[Data records]
::::::::
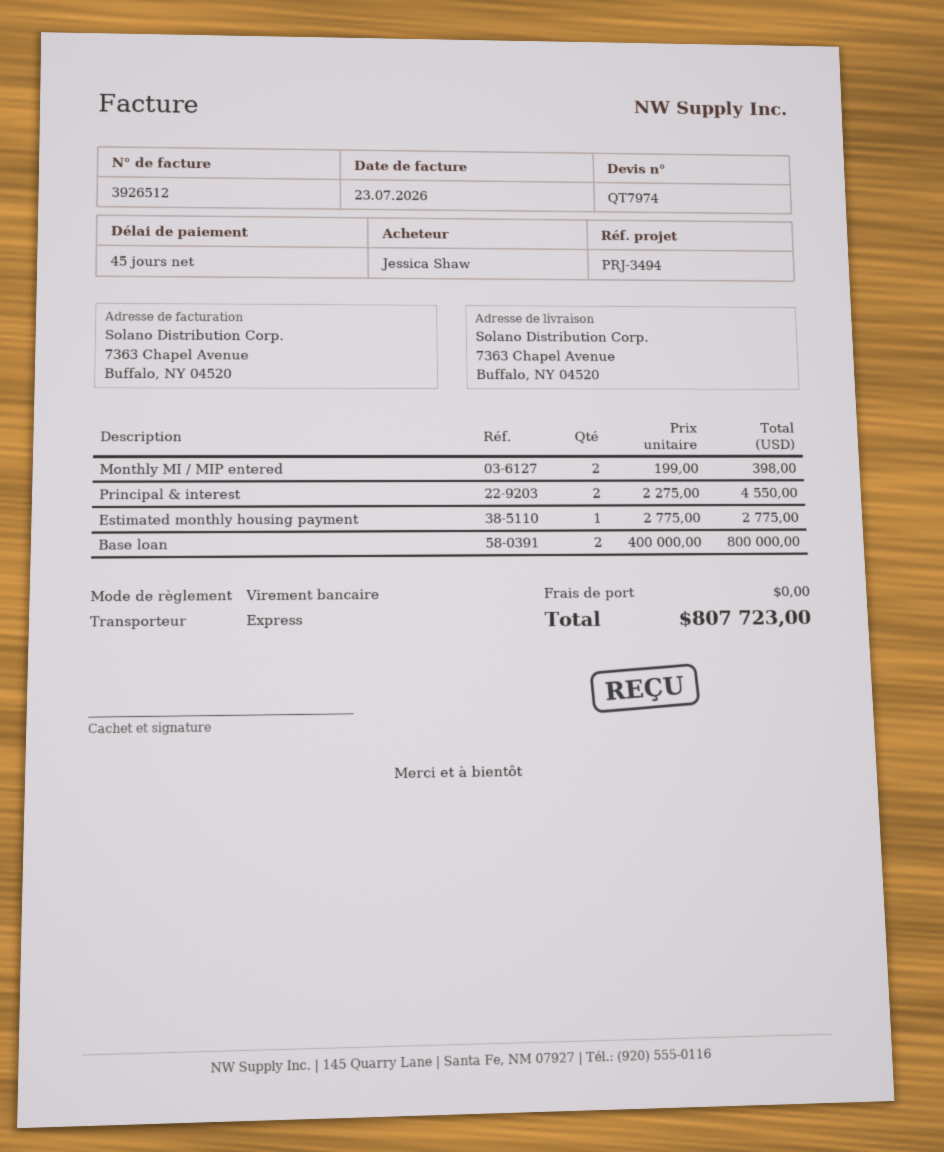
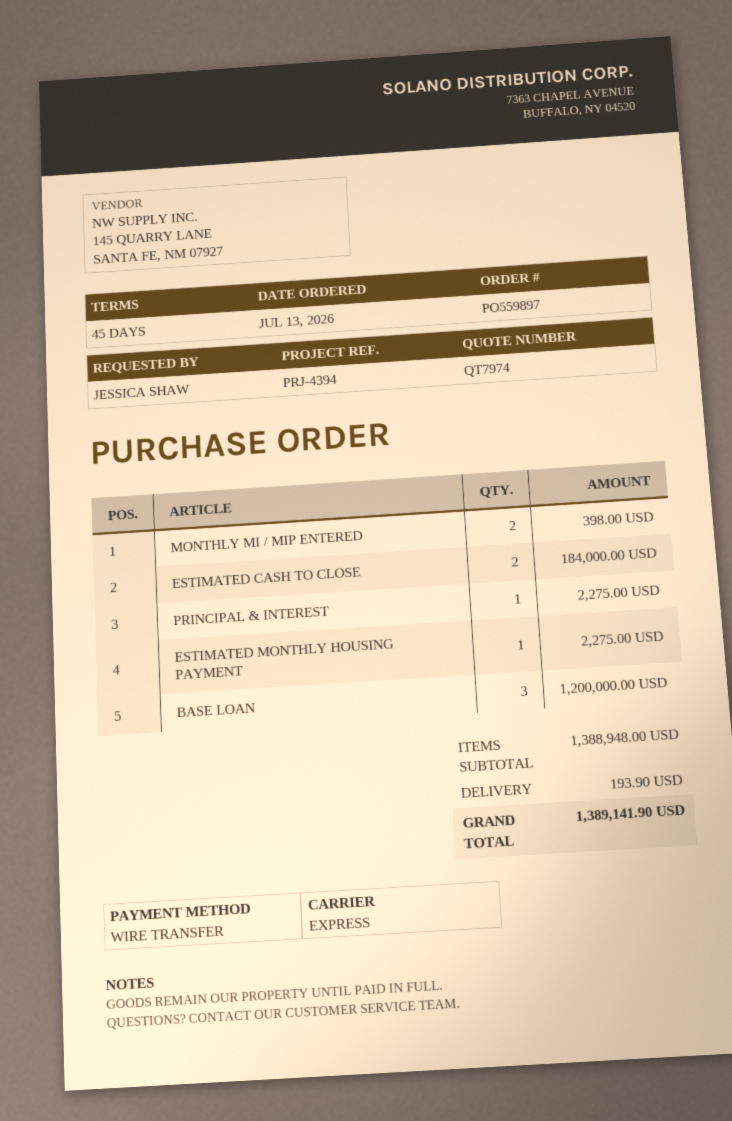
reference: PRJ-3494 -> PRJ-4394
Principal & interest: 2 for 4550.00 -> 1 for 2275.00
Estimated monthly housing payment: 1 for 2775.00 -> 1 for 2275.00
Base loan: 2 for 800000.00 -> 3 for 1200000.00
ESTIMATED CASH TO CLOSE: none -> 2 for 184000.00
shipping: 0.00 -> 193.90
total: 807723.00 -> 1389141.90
::::::::
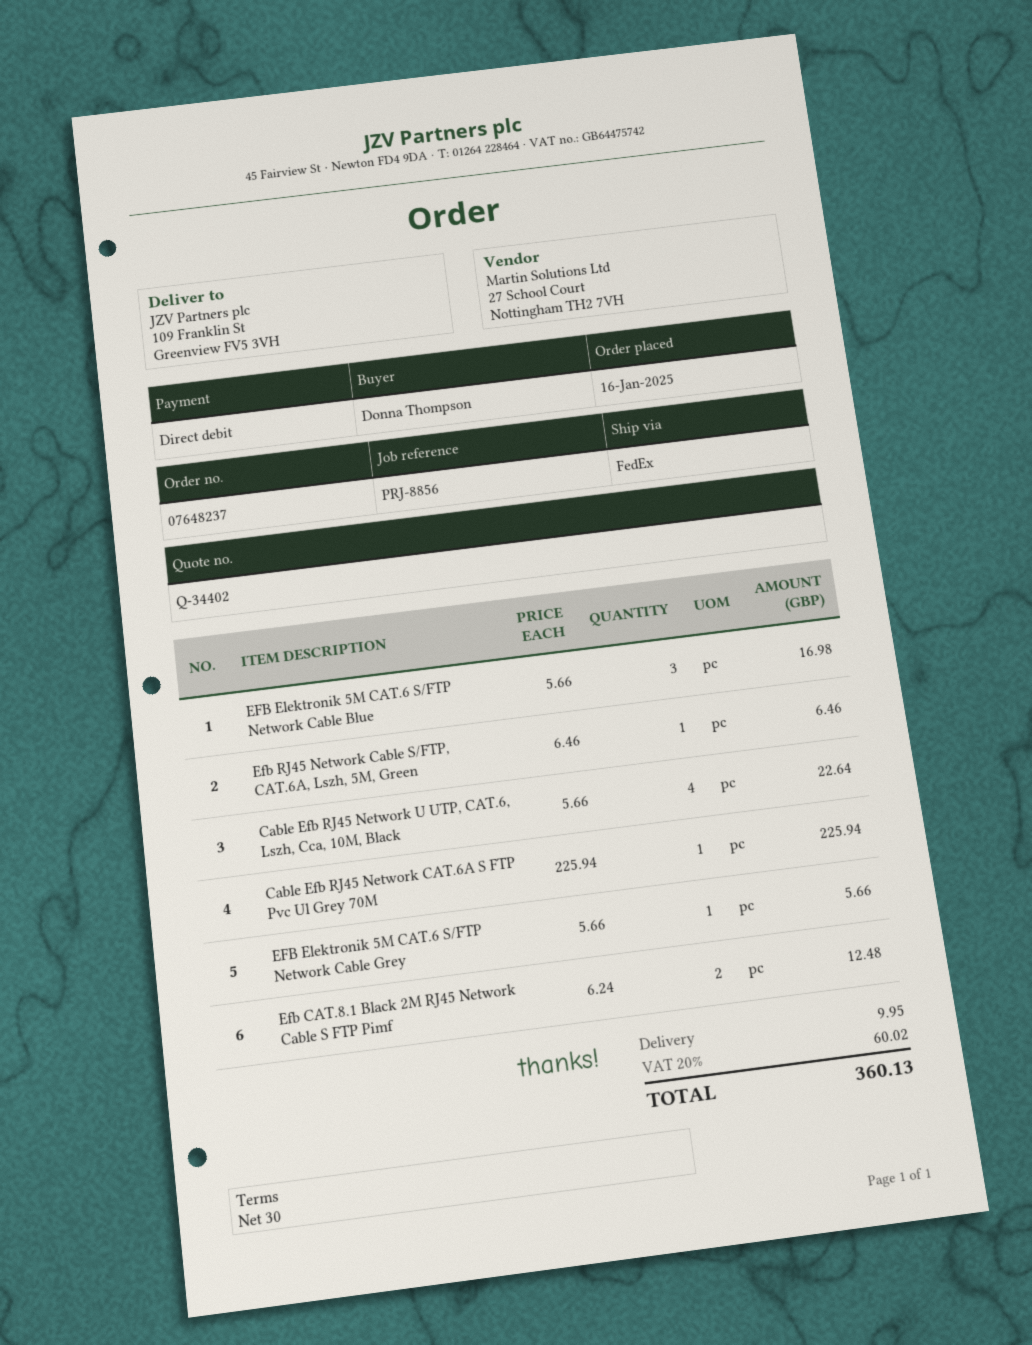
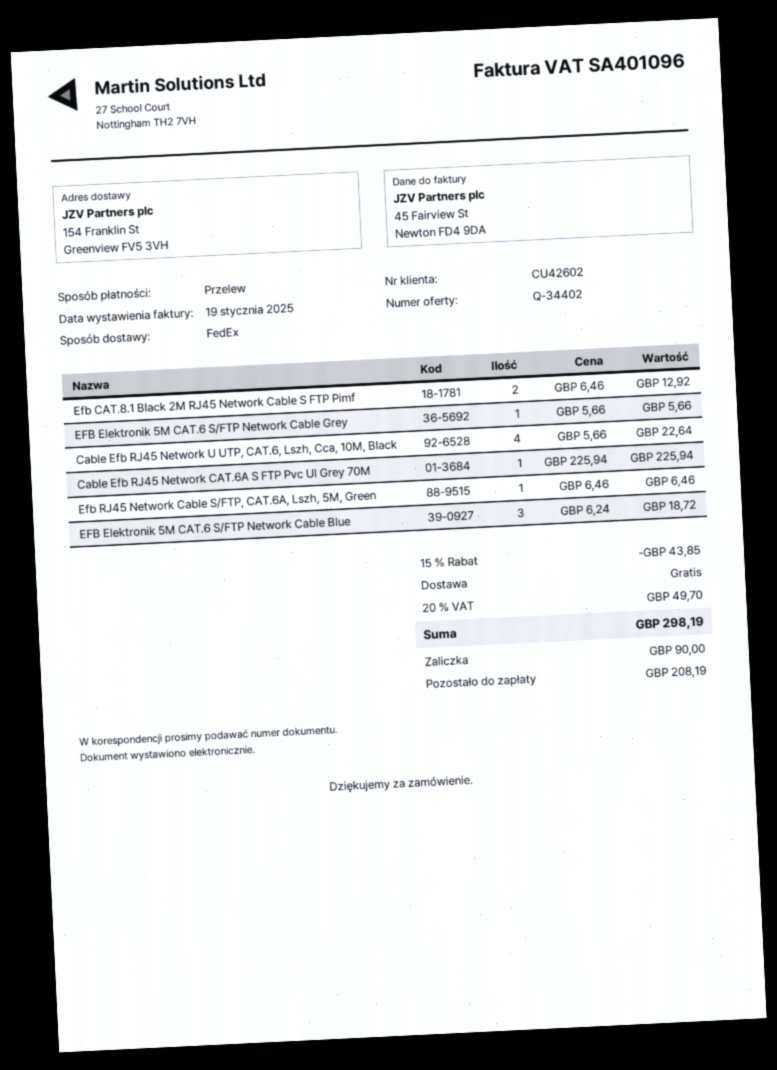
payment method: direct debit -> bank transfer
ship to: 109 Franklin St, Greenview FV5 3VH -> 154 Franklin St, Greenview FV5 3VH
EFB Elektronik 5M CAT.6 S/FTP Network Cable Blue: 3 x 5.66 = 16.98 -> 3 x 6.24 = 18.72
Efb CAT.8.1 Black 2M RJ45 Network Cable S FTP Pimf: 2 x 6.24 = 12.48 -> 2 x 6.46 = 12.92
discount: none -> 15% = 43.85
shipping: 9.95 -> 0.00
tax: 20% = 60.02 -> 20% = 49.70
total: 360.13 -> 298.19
::::::::
▸ **Task description**
Copy out only the lines of the records above from the one with "reference: PRJ-3494 -> PRJ-4394" through the one with "total: 807723.00 -> 1389141.90", exactly as they stand, both included.

▸ **Answer area**
reference: PRJ-3494 -> PRJ-4394
Principal & interest: 2 for 4550.00 -> 1 for 2275.00
Estimated monthly housing payment: 1 for 2775.00 -> 1 for 2275.00
Base loan: 2 for 800000.00 -> 3 for 1200000.00
ESTIMATED CASH TO CLOSE: none -> 2 for 184000.00
shipping: 0.00 -> 193.90
total: 807723.00 -> 1389141.90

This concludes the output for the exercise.